I’d seen the film before, more than 50 years ago, when I lied about my age and snagged a candy counter job at the Thalia, a little indie movie house that used to be in the upper 90s on Broadway. But I didn’t remember anything about the movie.

I was 14; I told the Thalia people I was 21. In those days, nobody checked documentation.

My passion for French and Italian New Wave films comes from that job.

###

Rocco and His Brothers is an absolutely brilliant film right up to its final 15 minutes.

That final 15 minutes, though. It’s so bizarre, so over-the-top that it threw me right out.

It’s kind of as though Visconti got bored with the movie after 240 minutes and turned the directorial reins over to Lorne Michaels, and the cast and crew of Saturday Night Live.

I did wonder watching those final 15 minutes whether some sort of profound cultural mismatch wasn’t at work. Out of curiosity, I browsed the IMDB user reviews: Reviews written before 2019 were uniformly glowing; reviews written after 2019, coinciding with the great awakening of the “Woke,” dismissed it as misogynistic and wayyyyy too long.

So I wondered whether my own reaction was informed by a similar cultural shift. That last 15 minutes features a lot of grown guys crying and lamenting, and their mother crying and lamenting. A stereotypical representation of Southern Italian behavior, in other words.

I recoiled from it.

How accurate is it? I wouldn’t know. It is true that even today after decades of globalization, us Southern Italians tend to be more emotionally expressive—for which read: touchy/feelie, in-your-face—than our counterparts in other parts of Europe.

But by the time I was born, and in the place I was born, the men in my father’s family had stopped having screaming, raging, crying fests with one another.

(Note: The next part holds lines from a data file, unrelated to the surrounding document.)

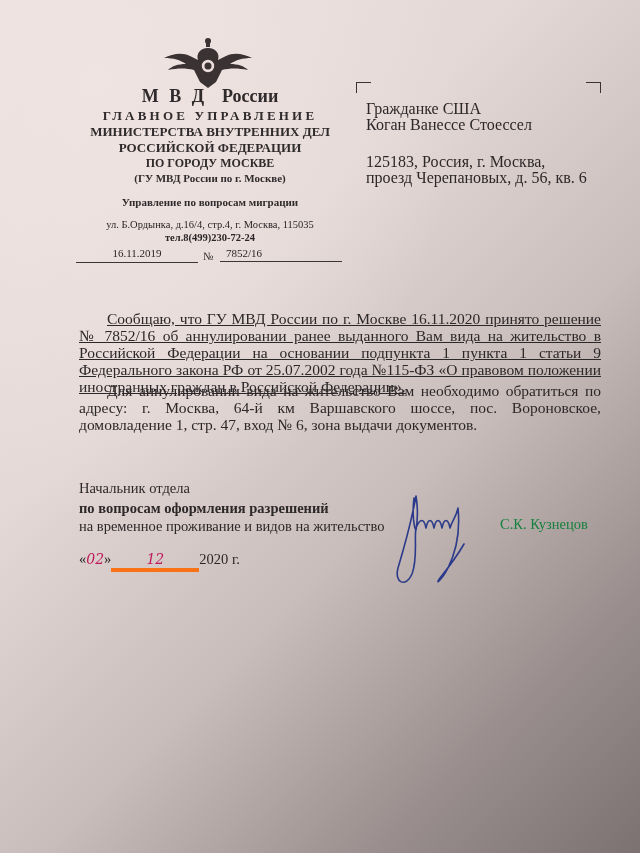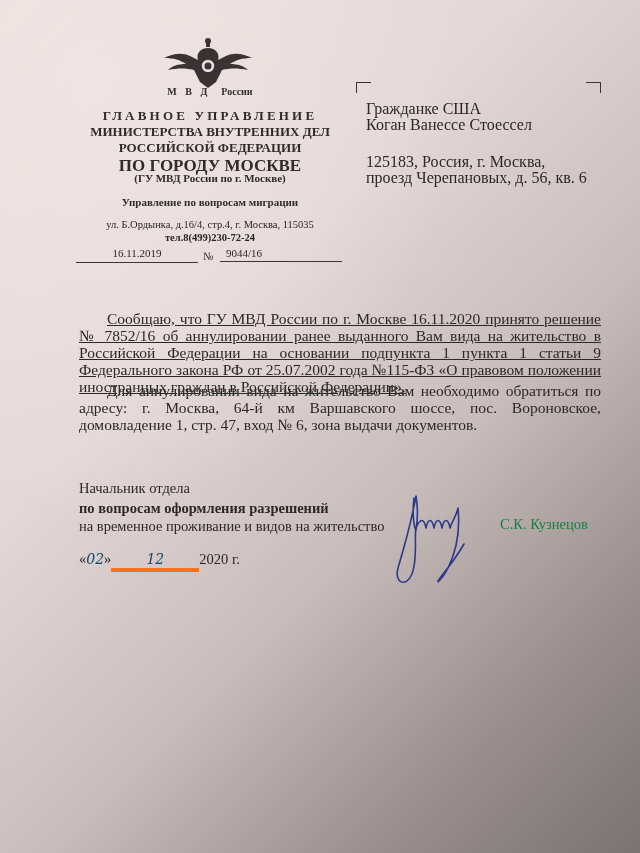--- a/index.html
+++ b/index.html
@@ -7,46 +7,46 @@
       width: 640px; height: 853px; overflow: hidden; position: relative;
       background:
         radial-gradient(ellipse 520px 620px at 15% 10%, rgba(240,228,226,0.9) 0%, rgba(240,228,226,0) 70%),
         linear-gradient(135deg, #eee2df 0%, #e4d8d6 35%, #c9bdbb 60%, #9a8f8e 82%, #7b7271 100%);
       font-family: "Liberation Serif", "DejaVu Serif", serif;
       color: #2a2526;
     }
     .abs { position: absolute; }
     .emblem { left: 162px; top: 36px; width: 92px; height: 52px; }
     .hdr { left: 60px; width: 300px; text-align: center; font-weight: bold; color: #2f2a2b; }
-    .mvd { top: 86px; font-size: 10px; letter-spacing: 3px; }
+    .mvd { top: 86px; font-size: 18px; letter-spacing: 3px; }
     .mvd span { letter-spacing: 0; }
     .l1 { top: 108px; font-size: 13px; letter-spacing: 3.2px; }
     .l2 { top: 124px; font-size: 13px; }
     .l3 { top: 140px; font-size: 13px; text-align: center; }
-    .l4 { top: 156px; font-size: 17px; }
+    .l4 { top: 156px; font-size: 12px; }
     .l5 { top: 172px; font-size: 11px; }
     .l6 { top: 196px; font-size: 11px; }
     .addr1 { top: 219px; left: 60px; width: 300px; text-align: center; font-size: 10.5px; font-weight: normal; }
     .addr2 { top: 232px; left: 60px; width: 300px; text-align: center; font-size: 10.5px; font-weight: bold; }
     .date-line { top: 247px; left: 76px; width: 122px; border-bottom: 1px solid #3b3536; text-align: center; font-size: 11px; height: 15px; }
     .no-sign { top: 250px; left: 203px; font-size: 11px; }
     .num-line { top: 247px; left: 220px; width: 122px; border-bottom: 1px solid #3b3536; font-size: 11px; height: 15px; padding-left: 6px; box-sizing: border-box; }
     .corner { width: 14px; height: 10px; border-color: #3a3435; border-style: solid; }
     .corner-l { top: 82px; left: 356px; border-width: 1.5px 0 0 1.5px; }
     .corner-r { top: 82px; left: 586px; border-width: 1.5px 1.5px 0 0; }
     .recip { left: 366px; font-size: 16px; line-height: 22px; color: #2c2728; }
     .r1 { top: 98px; } .r2 { top: 114px; } .r3 { top: 151px; } .r4 { top: 167px; }
     .body-text { left: 79px; width: 522px; font-size: 15.5px; line-height: 17px; color: #2c2728; text-align: justify; }
     .p1 { top: 310px; text-indent: 28px; text-decoration: underline; }
     .p2 { top: 382px; text-indent: 28px; }
     .sig-block { left: 79px; font-size: 14.5px; line-height: 20px; color: #2c2728; }
     .s1 { top: 478px; text-align: right; } .s2 { top: 498px; font-weight: bold; } .s3 { top: 516px; }
     .signer { top: 516px; left: 500px; font-size: 14.5px; color: #15803d; }
     .dt { top: 551px; left: 79px; font-size: 14.5px; color: #2c2728; }
-    .dt .hw { font-family: "DejaVu Serif", serif; font-style: italic; color: #0c4a6e; font-size: 14px; }
+    .dt .hw { font-family: "DejaVu Serif", serif; font-style: italic; color: #be185d; font-size: 14px; }
     .dt .u { display: inline-block; border-bottom: 4px solid #f97316; text-align: center; }
     .signature { left: 384px; top: 488px; width: 100px; height: 100px; }
   </style>
 </head>
 <body>
 
 <svg class="abs emblem" viewBox="0 0 92 52">
   <g fill="#3a3233">
     <circle cx="46" cy="5" r="3"></circle>
     <rect x="44" y="7" width="4" height="4"></rect>
@@ -60,21 +60,21 @@
 <div class="abs hdr l1">ГЛАВНОЕ УПРАВЛЕНИЕ</div>
 <div class="abs hdr l2">МИНИСТЕРСТВА ВНУТРЕННИХ ДЕЛ</div>
 <div class="abs hdr l3">РОССИЙСКОЙ ФЕДЕРАЦИИ</div>
 <div class="abs hdr l4">ПО ГОРОДУ МОСКВЕ</div>
 <div class="abs hdr l5">(ГУ МВД России по г. Москве)</div>
 <div class="abs hdr l6">Управление по вопросам миграции</div>
 <div class="abs addr1">ул. Б.Ордынка, д.16/4, стр.4, г. Москва, 115035</div>
 <div class="abs addr2">тел.8(499)230-72-24</div>
 <div class="abs date-line">16.11.2019</div>
 <div class="abs no-sign">№</div>
-<div class="abs num-line">9044/16</div>
+<div class="abs num-line">7852/16</div>
 
 <div class="abs corner corner-l"></div>
 <div class="abs corner corner-r"></div>
 <div class="abs recip r1">Гражданке США</div>
 <div class="abs recip r2">Коган Ванессе Стоессел</div>
 <div class="abs recip r3">125183, Россия, г. Москва,</div>
 <div class="abs recip r4">проезд Черепановых, д. 56, кв. 6</div>
 
 <div class="abs body-text p1">Сообщаю, что ГУ МВД России по г. Москве 16.11.2020 принято решение № 7852/16 об аннулировании ранее выданного Вам вида на жительство в Российской Федерации на основании подпункта 1 пункта 1 статьи 9 Федерального закона РФ от 25.07.2002 года №115-ФЗ «О правовом положении иностранных граждан в Российской Федерации».</div>
 <div class="abs body-text p2">Для аннулировании вида на жительство Вам необходимо обратиться по адресу: г. Москва, 64-й км Варшавского шоссе, пос. Вороновское, домовладение 1, стр. 47, вход № 6, зона выдачи документов.</div>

If something went wrong, they merely walked out the door.

And never came back.

###

Rocco and His Brothers plot: Mother Courage (Campania flavor) comes to the Big City (Milan) with her extraordinarily attractive quintet of sons. They represent a family man (Vincenzo), a sinner (Simone), a saint (Rocco), a pragmatist (Ciro) and little Luca whom I guess is the Hope for the Future: at the beginning of the movie, Luca appears to be around nine years old, and even though the movie spans many years, at the end of the movie, Luca still appears to be around nine years old.

Vincenzo is married to Claudia Cardinale in what I think was her debut film role.

Solipsistic sidebar: Back in the Jurassic Era when I was a model, I was described as a “Claudia Cardinale type”:

8d6081835c649b35c5a4b792255d2d67-1


The sinner and the saint’s relationship is the pivot point of the film. Was Alain Delon the most beautiful male human being ever to walk the earth? Maybe. He gives a very strong performance, too, as the unworldly Rocco.

But the film belongs to Renato Salvatori who is absolutely riveting as Simone and to Annie Giradot, the prostitute whom Rocco and Simone fall in love with.

There are graphic boxing scenes. Simone becomes a boxer as the shortest route to quick money, and Rocco gets dragged behind him. In fact, I did wonder whether Sylvester Stallone’s choice of character name—Rocky—wasn’t a nod to Rocco.

There’s a horrendous rape sequence.

There’s a brutal murder sequence.

There’s a wonderfully suggestive homoerotic seduction sequence.

None of those three sequences, by the way, is anywhere near as graphic as similar scenes in more contemporary films, but they carry a much greater punch. Combination of the superb performances and Visconti’s amazing eye for composition: Every shot in the film could be a painting.

0-1


The other interesting thing about Rocco and His Brothers is that Nino Rota wrote its musical score. The famous Godfather theme is almost a note-by-note transposition of one of the themes from Rocco.